Dostoevsky has shown us, through the figures of Raskolnikov, Myshkin, Stavroguin and others, how distressing it is to be a conscious human being. But this short novella is indeed a concentrate, an extremely harrowing version of his later novels. Here, the plot is reduced to a skeleton: first, a long philosophical confession whereby the narrator rambles and vents his resentment against the world, modern “civilisation” and against himself; then a short, fragmented diary relating a couple of anecdotes where he makes a fool of himself. (The encounter with Liza, the prostitute, heralds the character of Sonya in Crime and Punishment.)
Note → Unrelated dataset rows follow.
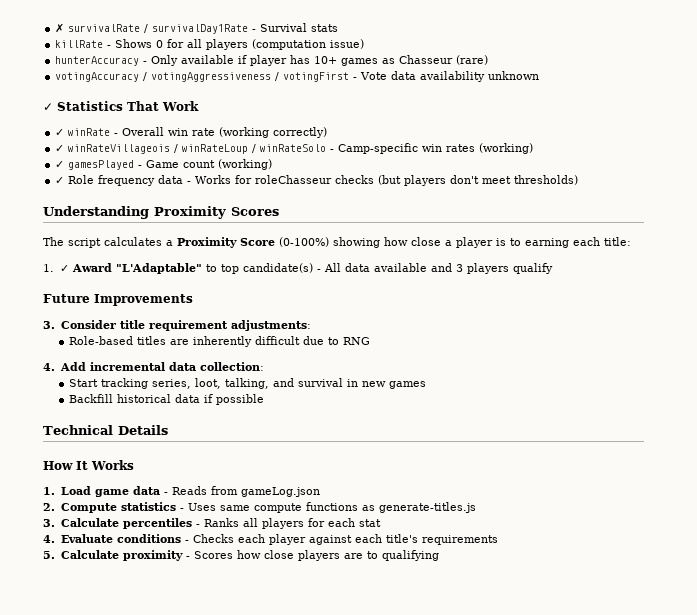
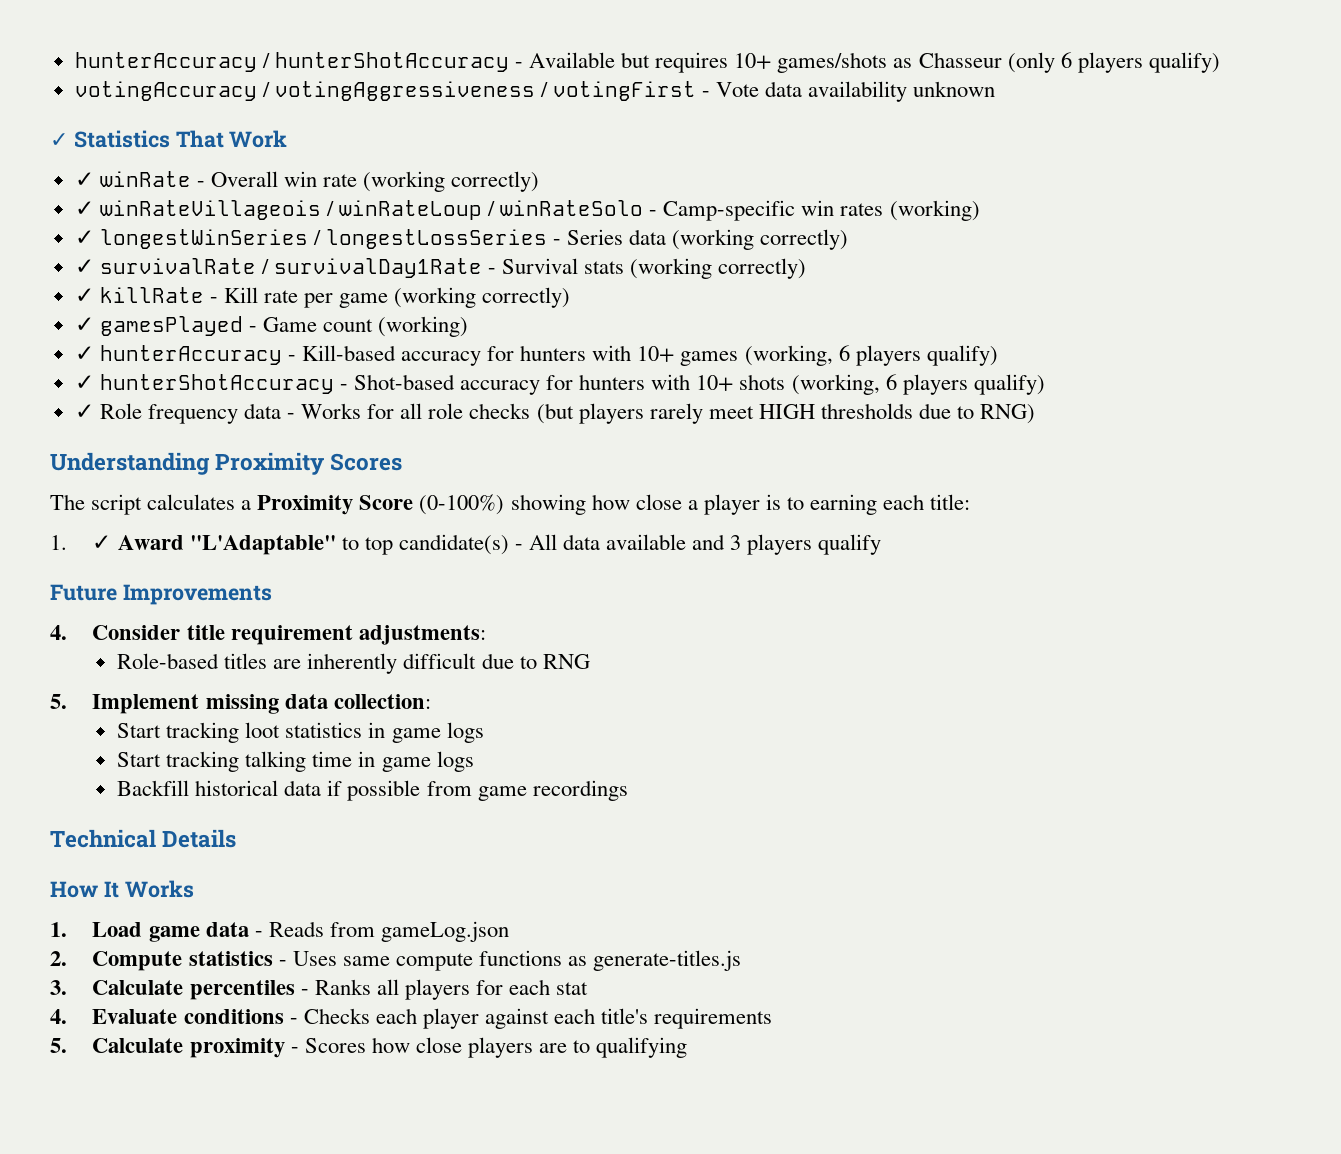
- ✗ survivalRate / survivalDay1Rate - Survival stats
- killRate - Shows 0 for all players (computation issue)
- hunterAccuracy - Only available if player has 10+ games as Chasseur (rare)
+ hunterAccuracy / hunterShotAccuracy - Available but requires 10+ games/shots as Chasseur (only 6 players qualify)
+ ✓ longestWinSeries / longestLossSeries - Series data (working correctly)
+ ✓ survivalRate / survivalDay1Rate - Survival stats (working correctly)
+ ✓ killRate - Kill rate per game (working correctly)
+ ✓ hunterAccuracy - Kill-based accuracy for hunters with 10+ games (working, 6 players qualify)
+ ✓ hunterShotAccuracy - Shot-based accuracy for hunters with 10+ shots (working, 6 players qualify)
- ✓ Role frequency data - Works for roleChasseur checks (but players don't meet thresholds)
+ ✓ Role frequency data - Works for all role checks (but players rarely meet HIGH thresholds due to RNG)
- 3. Consider title requirement adjustments:
+ 4. Consider title requirement adjustments:
- 4. Add incremental data collection:
+ 5. Implement missing data collection:
- Start tracking series, loot, talking, and survival in new games
+ Start tracking loot statistics in game logs
+ Start tracking talking time in game logs
- Backfill historical data if possible
+ Backfill historical data if possible from game recordings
I imagine that George Orwell thought not only of Zamyatin’s We, but of this Underworld Man as well when he created the character of Winston Smith and described his helpless struggle for freedom and love. Orwell’s sentence, “Freedom is the freedom to say that two plus two make four” sounds like a direct and ironic reply to Dostoevsky’s “twice two makes four is an excellent thing, but if we are to give everything its due, twice two makes five is sometimes a very charming thing too.” Dostoevsky believed that freedom, even at the price of truth and happiness, was the touchstone of humanity. Orwell thought truth was the ultimate condition of freedom, but possibly not that of happiness. Both were starkly against a political revolution that would destroy these values to attempt to establish an authoritarian utopia of happiness for the masses.
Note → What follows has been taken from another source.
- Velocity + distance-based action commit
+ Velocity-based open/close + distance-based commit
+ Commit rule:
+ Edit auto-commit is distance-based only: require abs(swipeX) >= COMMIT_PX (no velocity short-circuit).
However, this novella shows a picture of man as an inherently unhappy creature, as it were ontologically “divorced from life”. What is striking is that this divorce, this deep pain is both the source and the result of civilisation, culture, literature. By the end of his compelling confession, the anti-hero gasps: “Why, we have come almost to looking upon real life as an effort, almost as hard work, and we are all privately agreed that it is better in books... Why, we don’t even know what living means now, what it is, and what it is called? Leave us alone without books and we shall be lost and in confusion at once. We shall not know what to join on to, what to cling to, what to love and what to hate, what to respect and what to despise.” Books are a shield and a screen against life. This is a simple yet striking statement, and it is indeed ironic that we need this short book, as well as Cervantes’s longer one, to reveal this to us.